This will give us 3 DataFrames, each indexed with different intervals.
Step 2: Combine data and interpolate missing points
The challenge to connect the DataFrames is that they have different index entries. If we add the data points from Daily with Weekly, there will be a lot of missing entries that Daily has, but Weekly does not have.
day week
Date
2019-01-02 101.120003 NaN
2019-01-03 97.400002 NaN
2019-01-04 101.930000 NaN
2019-01-07 102.059998 NaN
2019-01-08 102.800003 102.050003
... ... ...
2020-08-13 208.699997 NaN
2020-08-14 208.899994 NaN
2020-08-17 210.279999 NaN
2020-08-18 211.490005 209.699997
2020-08-19 209.699997 209.699997
import pandas_datareader as pdr
import datetime as dt
import pandas as pd
ticker = "MSFT"
start = dt.datetime(2019, 1, 1)
end = dt.datetime.now()
day = pdr.get_data_yahoo(ticker, start, end, interval='d')
week = pdr.get_data_yahoo(ticker, start, end, interval='wk')

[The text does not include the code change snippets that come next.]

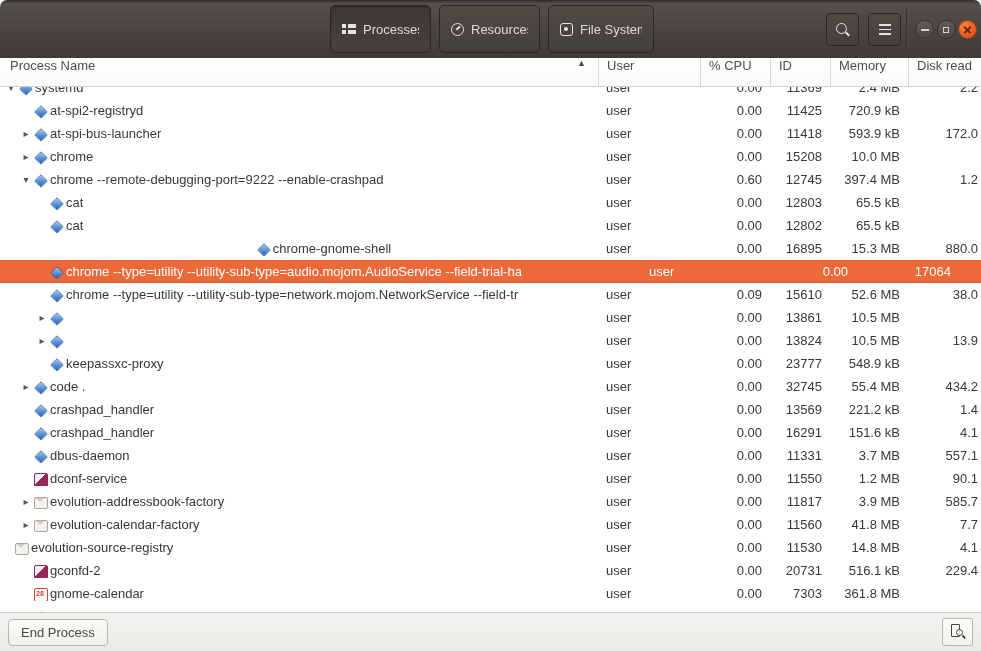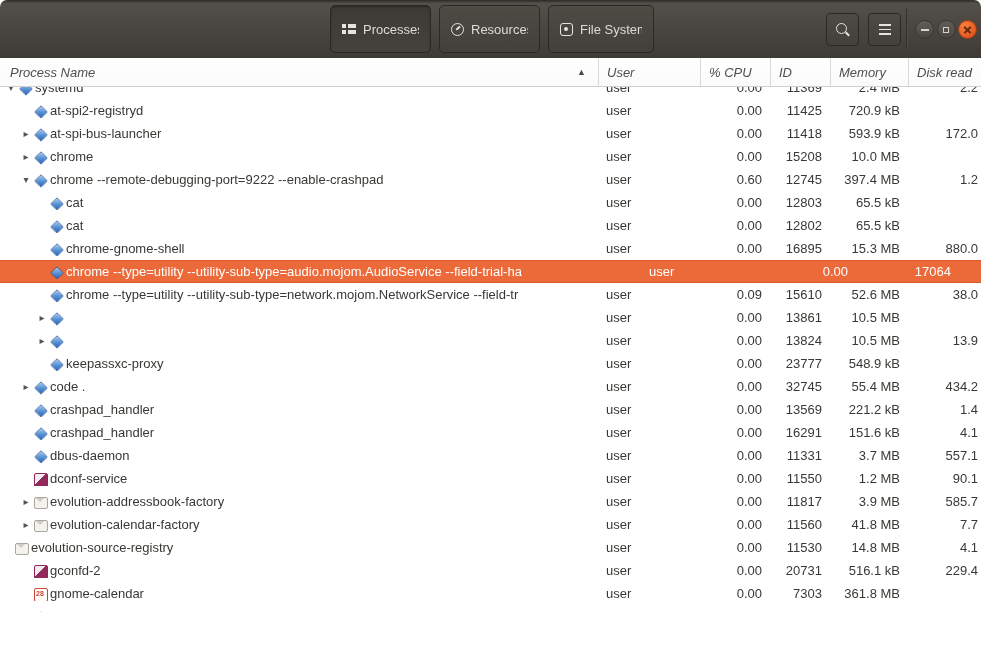--- a/index.html
+++ b/index.html
@@ -60,7 +60,7 @@
   .grid-cols { display:grid; grid-template-columns:598px 102px 70px 60px 78px 73px; }
   .thead { height:29px; flex:0 0 29px; background:linear-gradient(#ffffff,#fbfafa);
     border-bottom:1px solid #d3cfca; color:#504e4a; font-size:13px; }
-  .th { display:flex; align-items:center; padding-left:8px; overflow:hidden; white-space:nowrap;font-style:italic; }
+  .th { display:flex; padding-left:8px; overflow:hidden; white-space:nowrap; }
   .th + .th { border-left:1px solid #dcd8d3; }
   .th.name { padding-left:10px; justify-content:space-between; }
   .sortarrow { font-size:9px; color:#4c4a46; margin-right:12px; }

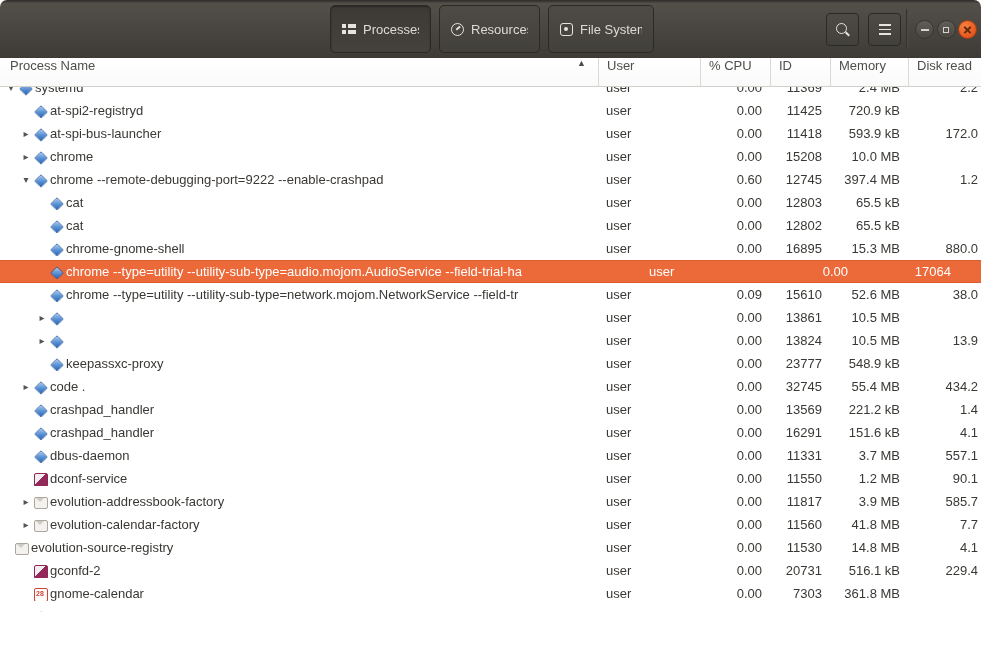--- a/index.html
+++ b/index.html
@@ -267,7 +267,7 @@
         <div class="cell disk"></div>
       </div>
       <div class="row grid-cols">
-        <div class="cell name" style="padding-left: 35px;">
+        <div class="cell name" style="padding-left: 35px; justify-content: center;">
           <span class="exp"></span>
           <span class="picon app"></span>
           <span>chrome-gnome-shell</span>

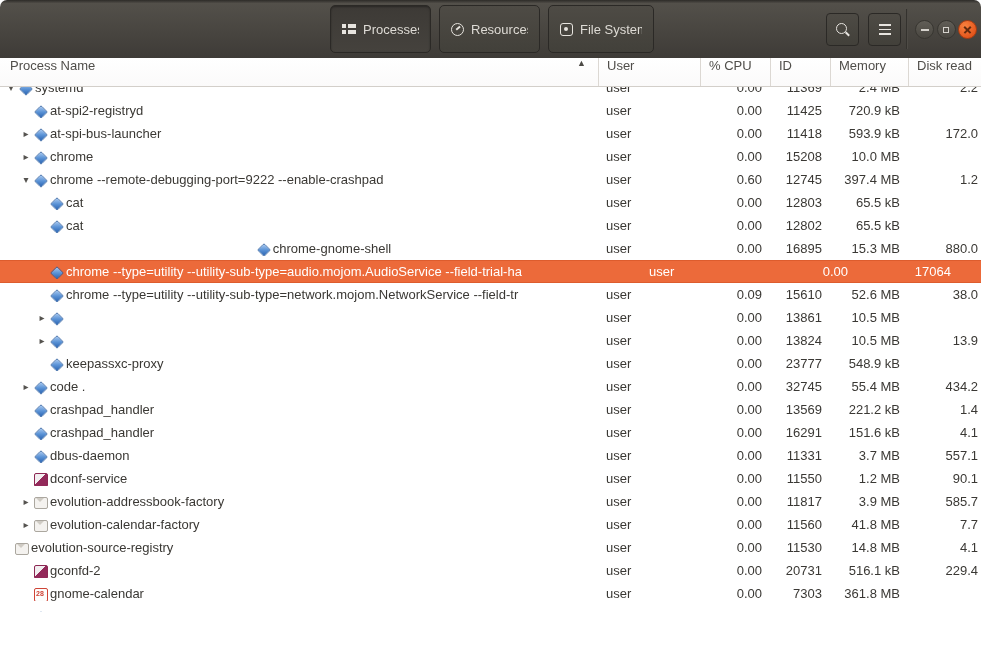--- a/index.html
+++ b/index.html
@@ -470,6 +470,16 @@
       </div>
     </div>
 
+  <div class="statusbar">
+    <button class="endbtn">End Process</button>
+    <button class="docbtn">
+      <span class="docicon">
+        <i class="page"></i>
+          <i class="lens"></i>
+          <i class="handle"></i>
+      </span>
+    </button>
+  </div>
 
 </div>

month = pdr.get_data_yahoo(ticker, start, end, interval='mo')
data = pd.DataFrame()
data['day'] = day['Close']
data['week'] = week['Close']
data['week'] = data['week'].interpolate(method='linear')
print(data)
Which results in the following output.
day week
Date
2019-01-02 101.120003 NaN
2019-01-03 97.400002 NaN
2019-01-04 101.930000 NaN
2019-01-07 102.059998 NaN
2019-01-08 102.800003 102.050003
... ... ...
2020-08-13 208.699997 210.047998
2020-08-14 208.899994 209.931998
2020-08-17 210.279999 209.815997
2020-08-18 211.490005 209.699997
2020-08-19 209.699997 209.699997
Where the missing points (except the first entry) will be linearly put between. This can be done for months as well, but we need to be more careful because of three things. First, some dates (1st of the month) do not exist in the data DataFrame. To solve that we use an outer-join, which will include them. Second, this introduces some extra dates, which are not trading dates. Hence, we need to delete them afterwards, which we can do by deleting the column (drop) and removing rows with NA value (dropna). Thirdly, we also need to understand that the monthly view looks backwards. Hence, the 1st of January is first finalized the last day of January. Therefore we shift it back in the join.

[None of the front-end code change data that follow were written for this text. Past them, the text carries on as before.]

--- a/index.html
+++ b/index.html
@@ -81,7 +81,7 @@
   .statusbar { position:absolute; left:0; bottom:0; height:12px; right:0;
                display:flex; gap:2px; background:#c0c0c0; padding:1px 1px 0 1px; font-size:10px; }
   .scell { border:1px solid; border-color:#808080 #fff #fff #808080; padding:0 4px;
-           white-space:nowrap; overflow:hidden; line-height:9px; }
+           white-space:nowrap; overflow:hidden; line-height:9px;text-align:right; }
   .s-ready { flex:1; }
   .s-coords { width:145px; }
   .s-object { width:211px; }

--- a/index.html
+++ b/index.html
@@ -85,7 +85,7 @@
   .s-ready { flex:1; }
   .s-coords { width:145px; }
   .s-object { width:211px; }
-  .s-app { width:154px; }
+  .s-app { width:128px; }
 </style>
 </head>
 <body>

import pandas_datareader as pdr
import datetime as dt
import pandas as pd
ticker = "MSFT"
start = dt.datetime(2019, 1, 1)
end = dt.datetime.now()
day = pdr.get_data_yahoo(ticker, start, end, interval='d')
week = pdr.get_data_yahoo(ticker, start, end, interval='wk')
month = pdr.get_data_yahoo(ticker, start, end, interval='mo')
data = pd.DataFrame()
data['day'] = day['Close']
data['week'] = week['Close']
data['week'] = data['week'].interpolate(method='index')
data = data.join(month['Close'].shift(), how='outer')
data['month'] = data['Close'].interpolate(method='index')
data = data.drop(columns=['Close']).dropna()
data['SMA20'] = data['day'].rolling(20).mean()
Step 3: Visualize the output and take a look at it
To visualize it is straight forward by using matplotlib.
import pandas_datareader as pdr
import datetime as dt
import matplotlib.pyplot as plt
import pandas as pd
ticker = "MSFT"
start = dt.datetime(2019, 1, 1)
end = dt.datetime.now()
day = pdr.get_data_yahoo(ticker, start, end, interval='d')
week = pdr.get_data_yahoo(ticker, start, end, interval='wk')
month = pdr.get_data_yahoo(ticker, start, end, interval='mo')
data = pd.DataFrame()
data['day'] = day['Close']
data['week'] = week['Close']
data['week'] = data['week'].interpolate(method='index')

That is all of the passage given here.